The Daily Tar Heel is lucky that we still have lawyer friends we can call in a pinch, but mostly, a journalist needs to know her own rights and the legal limits of what she can publish.
In the past two weeks, we’ve needed a detailed understanding of unusual ways to charge someone with a misdemeanor in Orange County and quick training on how to cover potentially widespread arrests at a protest.
Mostly, though, the laws we need new staffers to recite on the fly deal with openness.
Here’s the nutshell: government meetings and records — including the meetings and records of our state university — are, by default, public and open to everyone. Government officials must have a reason to make them private.
This means that when a DTH staffer is told the meeting they’re covering will be closed, they are allowed (by law) and strongly encouraged (by their editors) to ask the group to cite the line in North Carolina’s open meetings law that permits them to close the meeting.
If that sounds easy, just try doing it when you’re the youngest person in the room by 30 years and somebody is trying to not-so-subtly push you out the door.
Records work in much the same way — we’re entitled to them unless a government body can cite a specific reason why we shouldn’t be allowed see them.
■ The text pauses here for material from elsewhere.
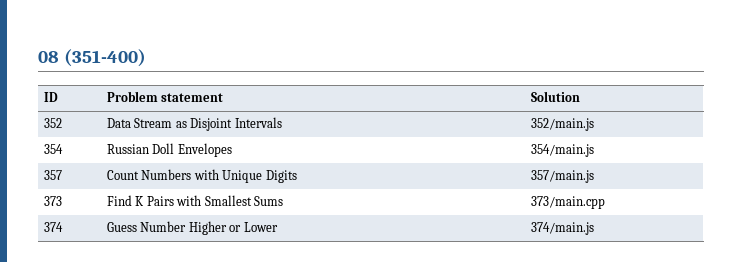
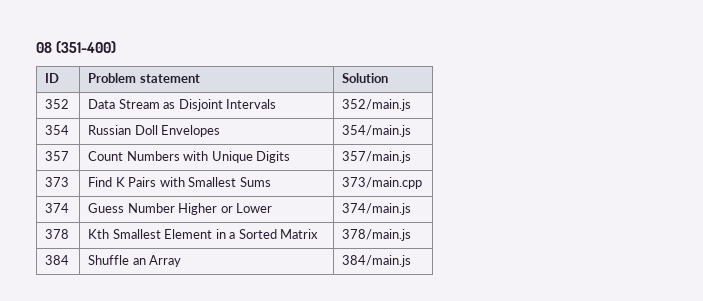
(594, 228) none -> [45,229,70,239] [88,229,319,239] [342,229,412,241] [45,255,70,265] [88,255,182,267] [342,255,412,267] // 378 | Kth Smallest Element in a Sorted Matrix | 378/main.js // 384 | Shuffle an Array | 384/main.js

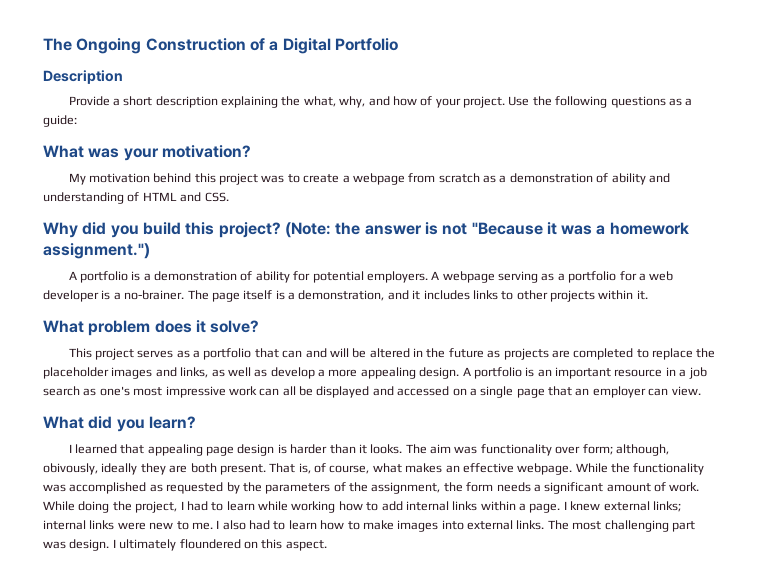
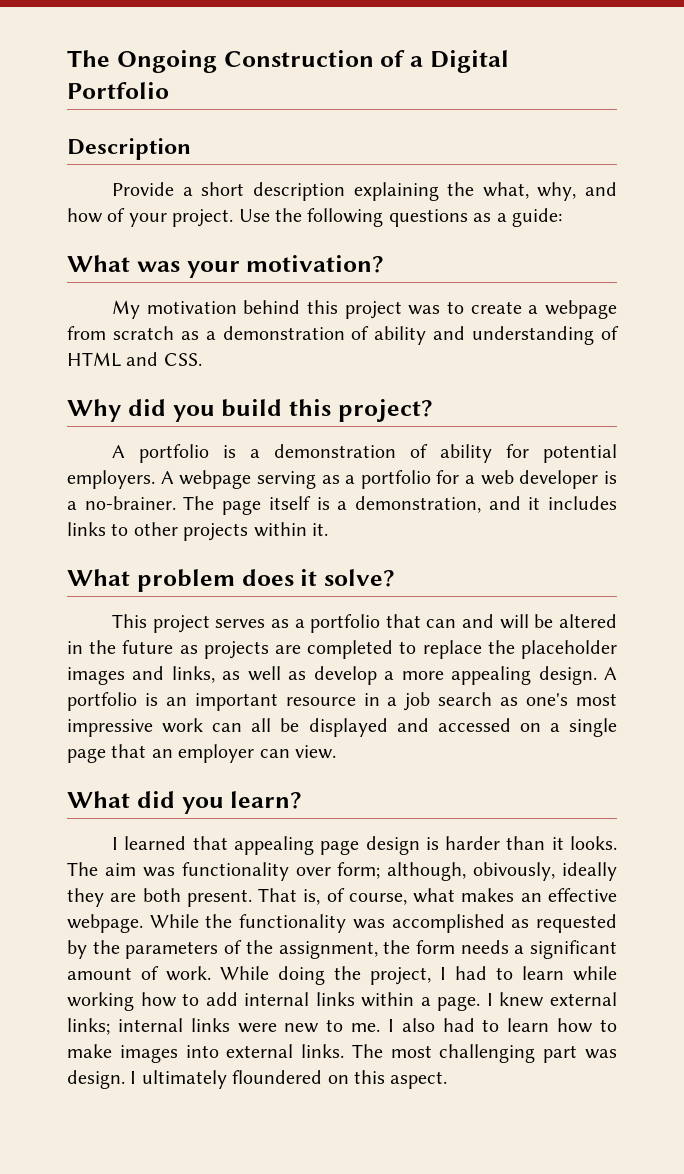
[284,222,689,238] [43,243,150,259] (Note: the answer is not "Because it was a homework assignment.") -> (433, 410) none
Historically, UNC has been slow to fulfill requests and obstinate in rejecting what we think should be accessible. The DTH and other media outlets have taken the University to court for public records more than once.
I won’t graduate from UNC for seven months, but I’m already trying to pass my records requests along to younger colleagues, because I know I’m unlikely to get them back while I work here. My friends who graduated in 2015 — more than a year ago — are still forwarding me records as they receive them.